As his show develops its personality, tone and recurring segments, Mero wants to lean in to the station’s traditions. He said he’d been poking around in Hot 97’s online archives — on-air freestyles and also, perhaps less promisingly, “Smackfest,” a mid-2000s recurring affair that involved contestants slapping each other to win prizes. The promotion was canceled after the station was fined.
For now, he’s content to insert mischief into the room one burst at a time. When Kast One went into the adjoining studio for his live mix, Mero scribbled a sign that read “FCC violation on deck!” in all-caps and flashed it to him. When Barilla offered around gummy bears, Mero asked, “Are they infused?”

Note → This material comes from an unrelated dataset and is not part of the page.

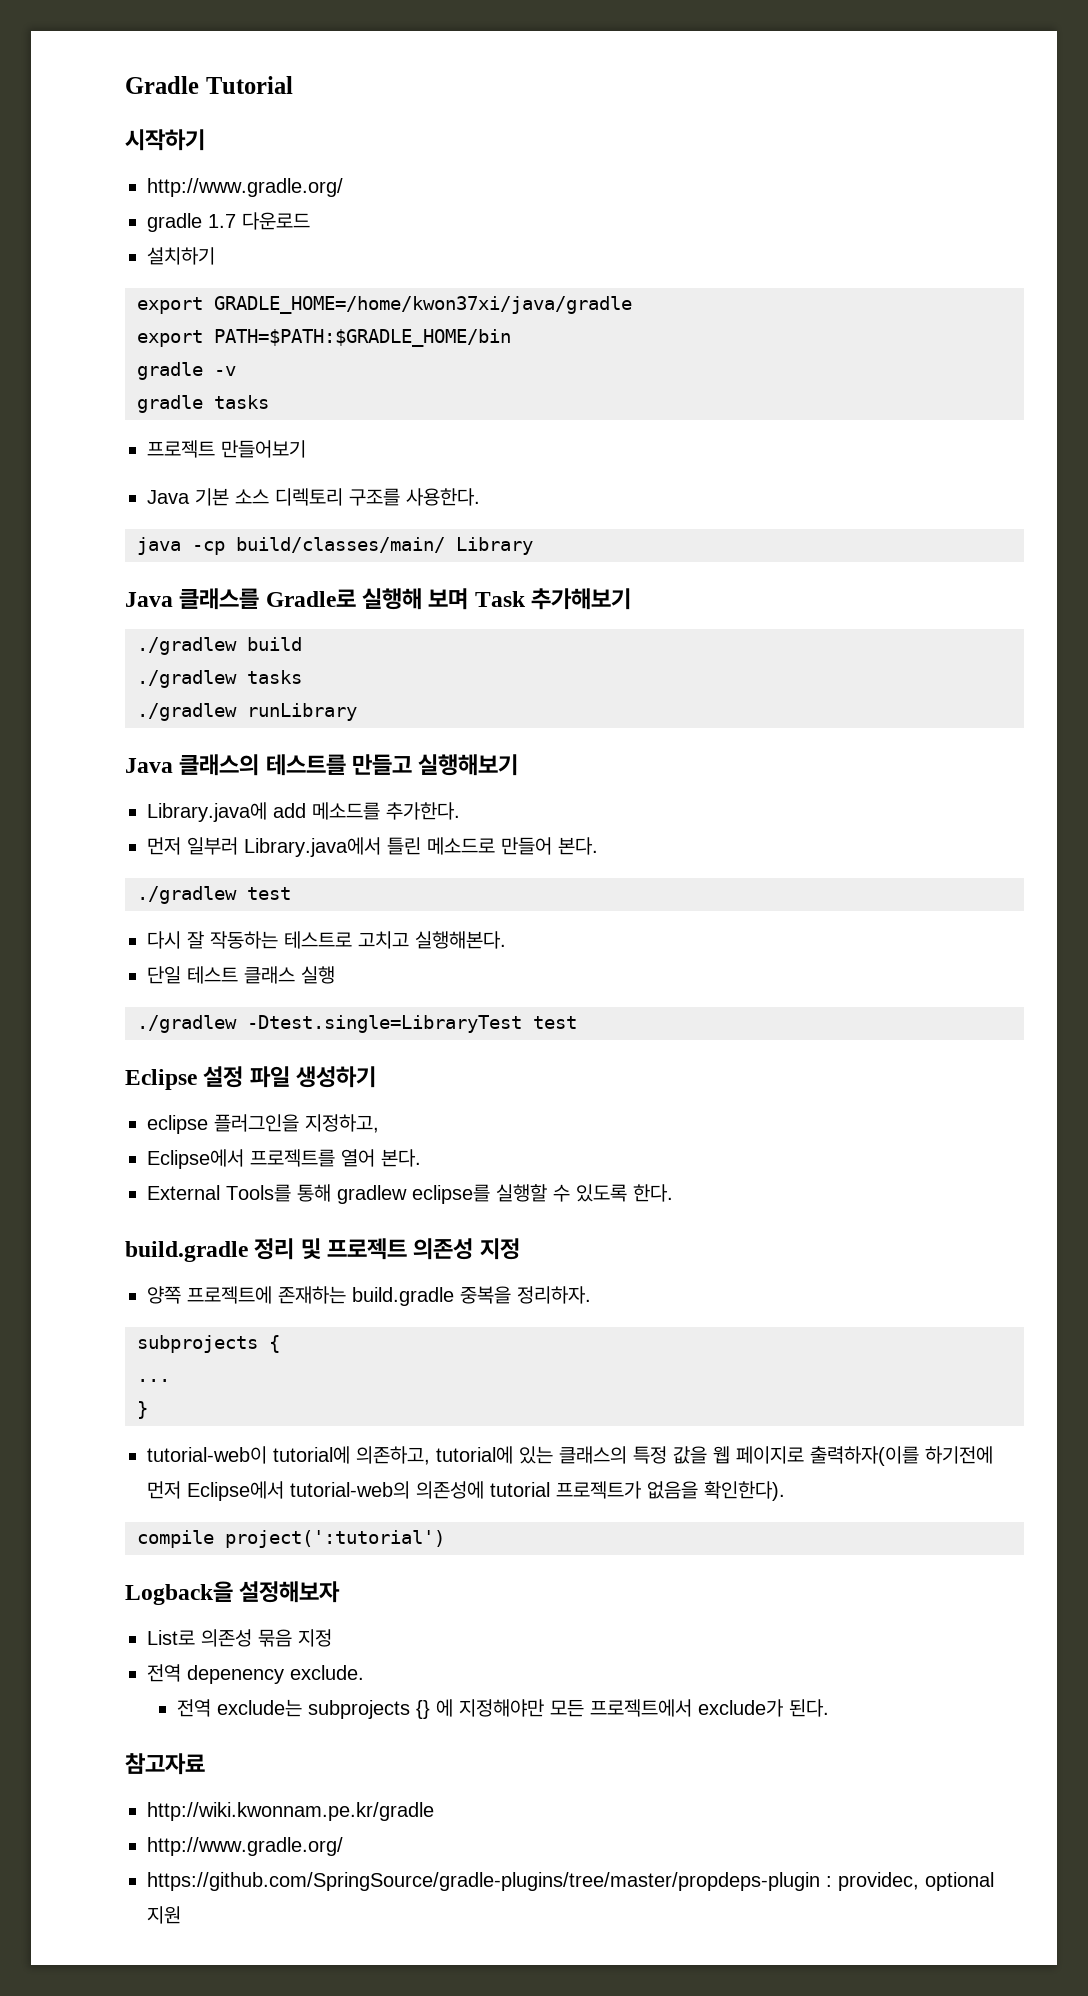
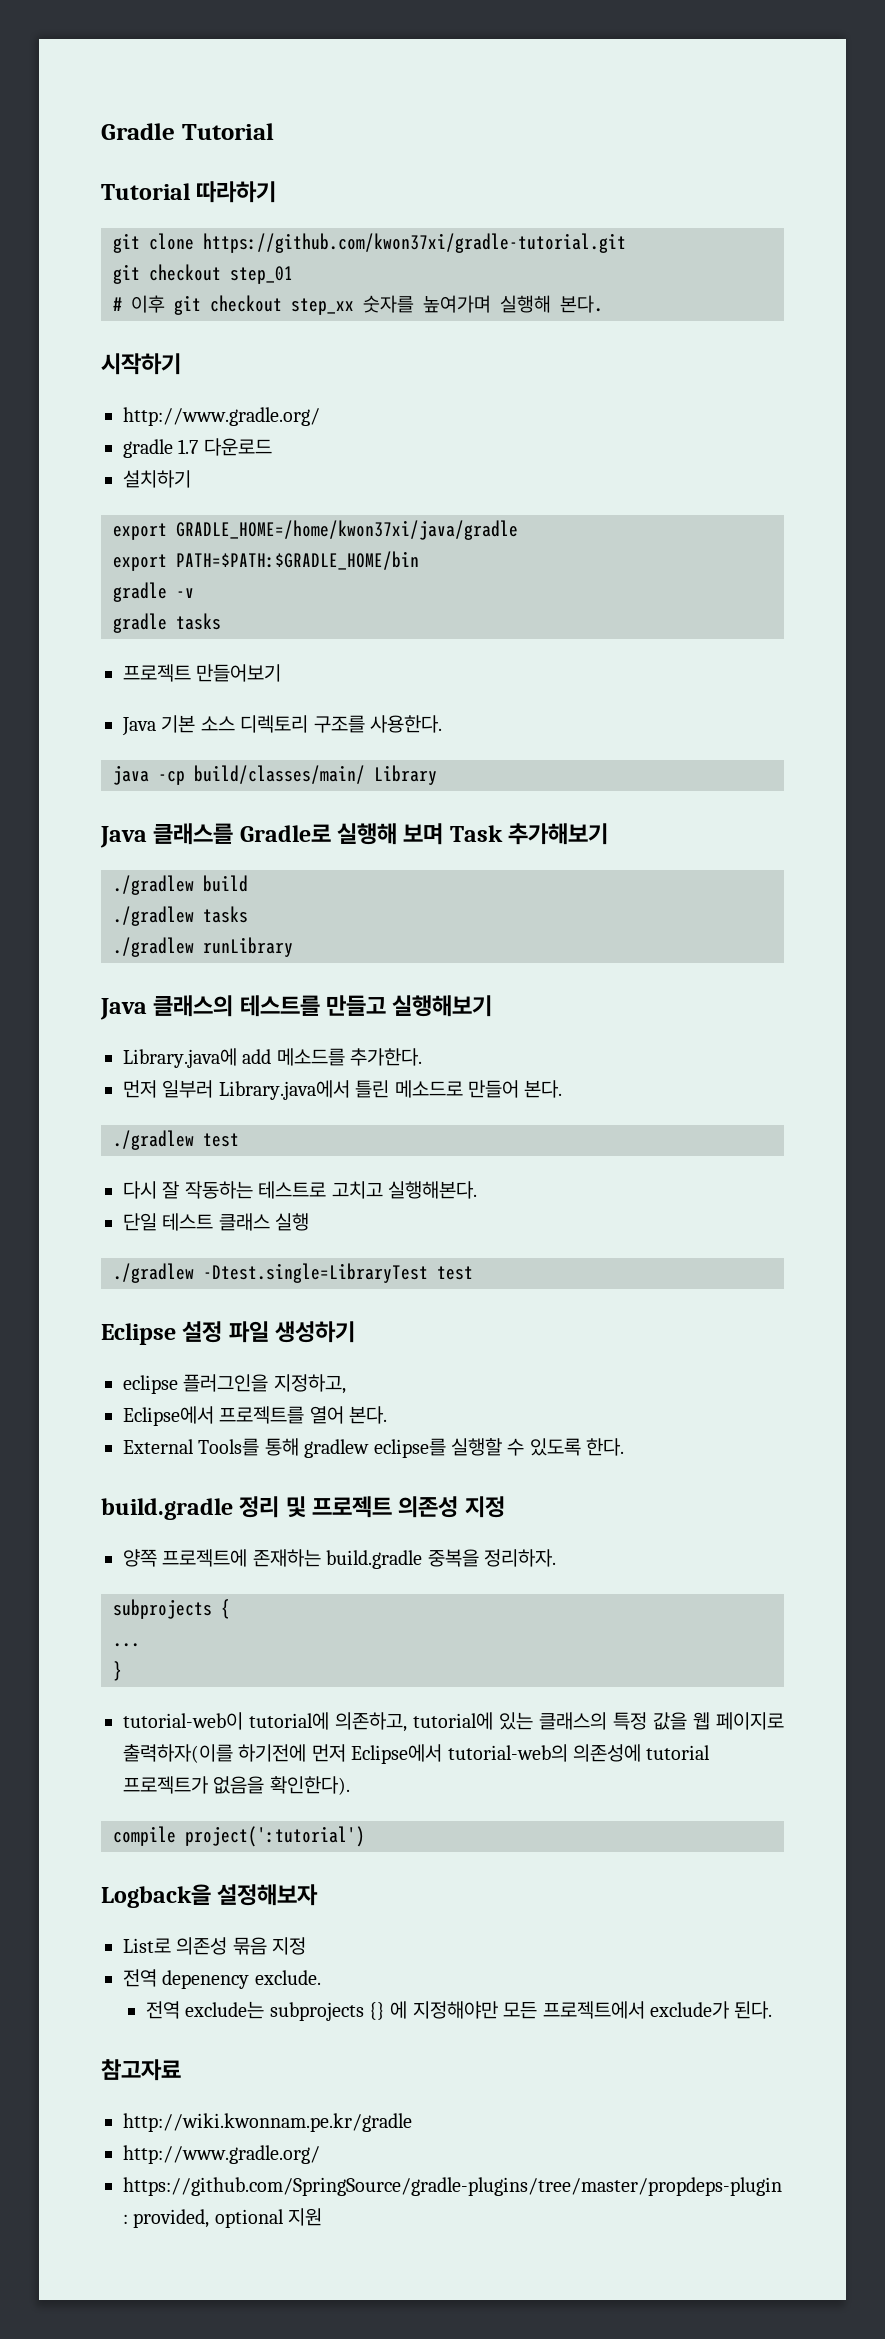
(293, 85) none -> [101,181,277,203] [113,233,626,253] [113,264,293,284] [113,295,603,315] // Tutorial 따라하기 // git clone https://github.com/kwon37xi/gradle-tutorial.git // git checkout step_01 // # 이후 git checkout step_xx 숫자를 높여가며 실행해 본다.
[838,1872,919,1891] providec, -> [133,2209,210,2228] provided,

He spent much of the downtime between live hits testing out banter with callers, the morning-radio equivalent of a stand-up comedian doing crowd work. It’s a task that demands spontaneity and an at-the-ready capacity for empathy or schadenfreude, whichever might be called for.
He answered each call with gusto: “‘Hot 97 Mornings With Mero’ weekdays 6 to 10 a.m., baby. What’syournamewhereyoucallingfrommmmmm?” Most callers seemed to be from the Bronx. At one point, he played a message left for him by his daughter, Azalea, reminding him to not be late.
“I just drank a Mountain Dew to the neck,” he said around halfway through the four-hour set. He appeared to be getting looser, figuring out where the spots for improvisation were.
“This is the Google of hip-hop radio stations,” he said. “My eyes are no longer bloodshot.”
Jon Caramanica is a pop music critic who hosts “Popcast,” The Times’s music podcast.